Il messaggio è arrivato forte e chiaro alle piazze: il governo è illegittimo, Sánchez è Hitler – lo ha detto Abascal – e ogni arma è legittima per combatterlo. «Risponderemo colpo su colpo», ha detto Ayuso un paio di giorni fa. Quattro deputati socialisti ieri sono stati aggrediti in un bar fuori dal Congresso al grido di «traditori, vi dovrebbero uccidere», con successivo lancio di uova.

La legislatura non sarà semplice anche perché per far passare qualsiasi legge Sánchez dovrà mettere d’accordo 8 partiti, tutti senza eccezione, mentre la destra ne deve mettere d’accordo solo due per avere 171 voti. Ma è anche vero che Sánchez è riuscito a sopravvivere molto più a lungo di quanto i suoi detrattori si sarebbero mai immaginati e potrebbe riservare sorprese.

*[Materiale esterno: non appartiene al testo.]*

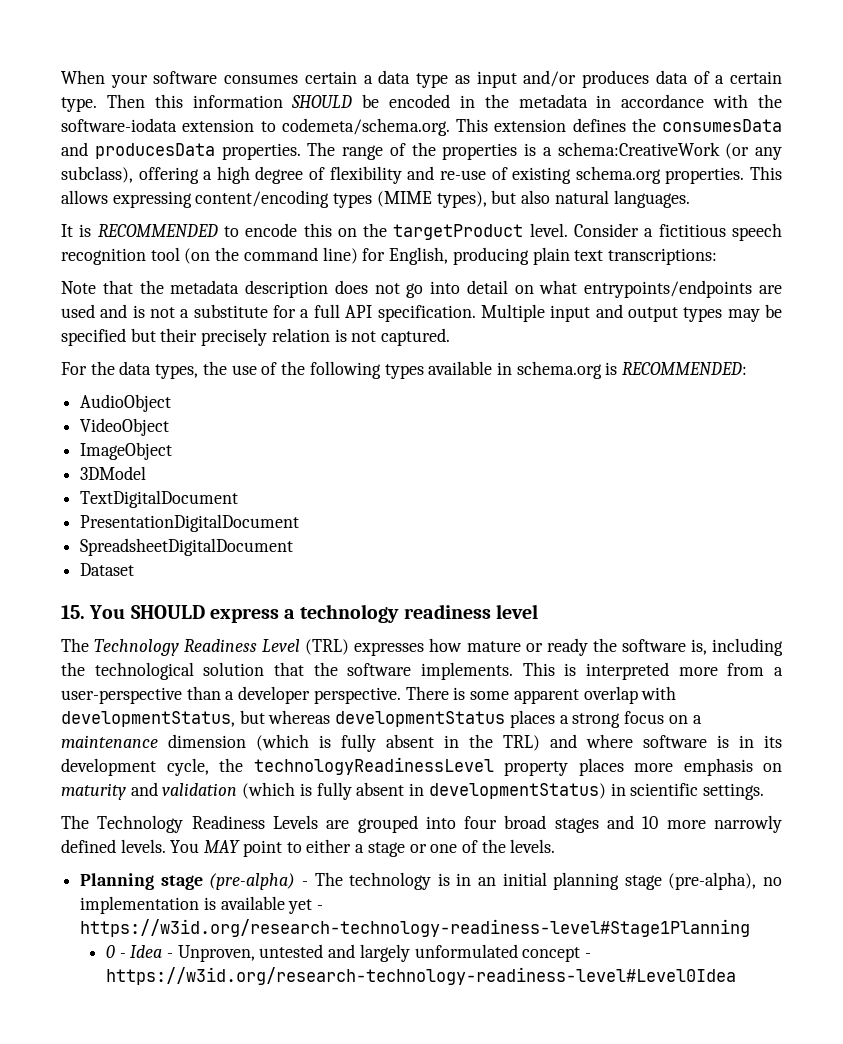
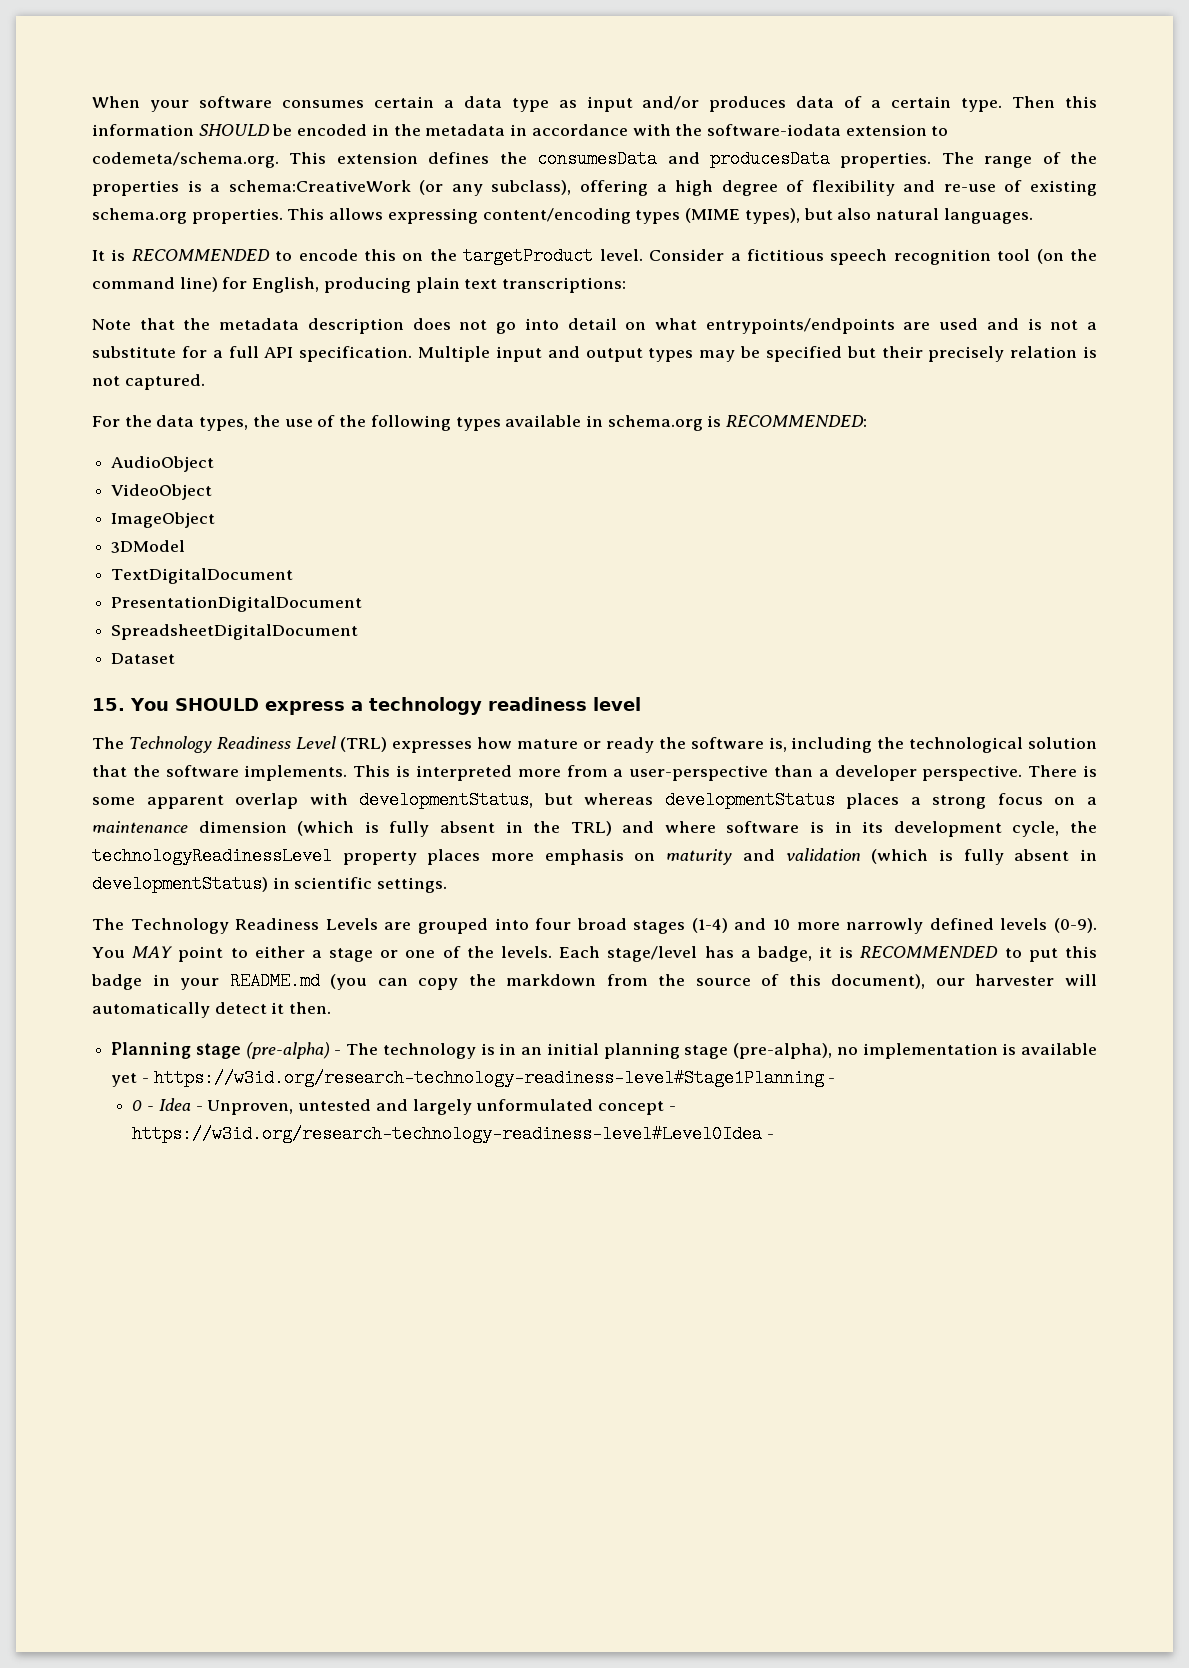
- The Technology Readiness Levels are grouped into four broad stages and 10 more narrowly defined levels.
+ The Technology Readiness Levels are grouped into four broad stages (1-4) and 10 more narrowly defined levels (0-9).
+ Each stage/level has a badge, it is RECOMMENDED to put this badge in your README.md (you can copy the markdown from the source of this document), our harvester will automatically detect it then.
- Planning stage (pre-alpha) - The technology is in an initial planning stage (pre-alpha), no implementation is available yet - https://w3id.org/research-technology-readiness-level#Stage1Planning
+ Planning stage (pre-alpha) - The technology is in an initial planning stage (pre-alpha), no implementation is available yet - https://w3id.org/research-technology-readiness-level#Stage1Planning -
- 0 - Idea - Unproven, untested and largely unformulated concept - https://w3id.org/research-technology-readiness-level#Level0Idea
+ 0 - Idea - Unproven, untested and largely unformulated concept - https://w3id.org/research-technology-readiness-level#Level0Idea -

Il problema è che alla sua sinistra i malumori non sono pochi, e ora che si gioca il totoministri si capirà meglio come verranno ripartiti i 4 o 5 posti che spettano all’area di Sumar. Quello che sembra chiaro è che, dopo aver praticamente cancellato la rappresentazione parlamentare di Podemos, spariranno anche le sue ministre, quella dell’Uguaglianza, Irene Montero (che il suo partito continua a volere per quel posto) e Ione Belarra, leader del partito viola e già ministra per i Diritti sociali.

Se ne andrà anche il leader di Izquierda Unida Alberto Garzón, ed è improbabile che i due partiti, spina dorsale la sinistra spagnola, avranno qualche rappresentante in consiglio dei ministri.